═════ The input ═════
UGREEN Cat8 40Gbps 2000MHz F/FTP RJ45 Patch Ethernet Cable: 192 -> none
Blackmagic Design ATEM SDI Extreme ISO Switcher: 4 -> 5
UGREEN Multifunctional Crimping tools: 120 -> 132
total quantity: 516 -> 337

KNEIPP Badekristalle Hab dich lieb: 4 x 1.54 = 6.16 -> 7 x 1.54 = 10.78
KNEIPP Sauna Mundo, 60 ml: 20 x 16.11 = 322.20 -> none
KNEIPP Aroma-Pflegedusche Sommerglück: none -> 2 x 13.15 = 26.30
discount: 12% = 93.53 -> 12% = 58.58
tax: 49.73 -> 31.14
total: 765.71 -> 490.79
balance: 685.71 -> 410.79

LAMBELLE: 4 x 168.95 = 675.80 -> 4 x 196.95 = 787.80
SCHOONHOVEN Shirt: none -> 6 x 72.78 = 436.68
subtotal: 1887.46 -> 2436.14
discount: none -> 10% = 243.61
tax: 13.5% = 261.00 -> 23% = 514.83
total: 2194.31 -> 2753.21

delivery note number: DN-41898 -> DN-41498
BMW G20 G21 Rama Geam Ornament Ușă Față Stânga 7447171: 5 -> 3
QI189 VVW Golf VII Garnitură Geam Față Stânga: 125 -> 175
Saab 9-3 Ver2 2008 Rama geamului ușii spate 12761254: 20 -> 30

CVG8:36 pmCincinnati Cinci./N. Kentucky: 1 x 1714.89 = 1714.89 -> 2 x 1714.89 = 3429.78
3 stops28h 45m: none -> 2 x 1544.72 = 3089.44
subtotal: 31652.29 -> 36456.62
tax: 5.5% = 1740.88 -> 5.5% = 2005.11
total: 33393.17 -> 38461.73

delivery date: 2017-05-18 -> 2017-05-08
═════
May I have all of the records repeated exactly?

UGREEN Cat8 40Gbps 2000MHz F/FTP RJ45 Patch Ethernet Cable: 192 -> none
Blackmagic Design ATEM SDI Extreme ISO Switcher: 4 -> 5
UGREEN Multifunctional Crimping tools: 120 -> 132
total quantity: 516 -> 337

KNEIPP Badekristalle Hab dich lieb: 4 x 1.54 = 6.16 -> 7 x 1.54 = 10.78
KNEIPP Sauna Mundo, 60 ml: 20 x 16.11 = 322.20 -> none
KNEIPP Aroma-Pflegedusche Sommerglück: none -> 2 x 13.15 = 26.30
discount: 12% = 93.53 -> 12% = 58.58
tax: 49.73 -> 31.14
total: 765.71 -> 490.79
balance: 685.71 -> 410.79

LAMBELLE: 4 x 168.95 = 675.80 -> 4 x 196.95 = 787.80
SCHOONHOVEN Shirt: none -> 6 x 72.78 = 436.68
subtotal: 1887.46 -> 2436.14
discount: none -> 10% = 243.61
tax: 13.5% = 261.00 -> 23% = 514.83
total: 2194.31 -> 2753.21

delivery note number: DN-41898 -> DN-41498
BMW G20 G21 Rama Geam Ornament Ușă Față Stânga 7447171: 5 -> 3
QI189 VVW Golf VII Garnitură Geam Față Stânga: 125 -> 175
Saab 9-3 Ver2 2008 Rama geamului ușii spate 12761254: 20 -> 30

CVG8:36 pmCincinnati Cinci./N. Kentucky: 1 x 1714.89 = 1714.89 -> 2 x 1714.89 = 3429.78
3 stops28h 45m: none -> 2 x 1544.72 = 3089.44
subtotal: 31652.29 -> 36456.62
tax: 5.5% = 1740.88 -> 5.5% = 2005.11
total: 33393.17 -> 38461.73

delivery date: 2017-05-18 -> 2017-05-08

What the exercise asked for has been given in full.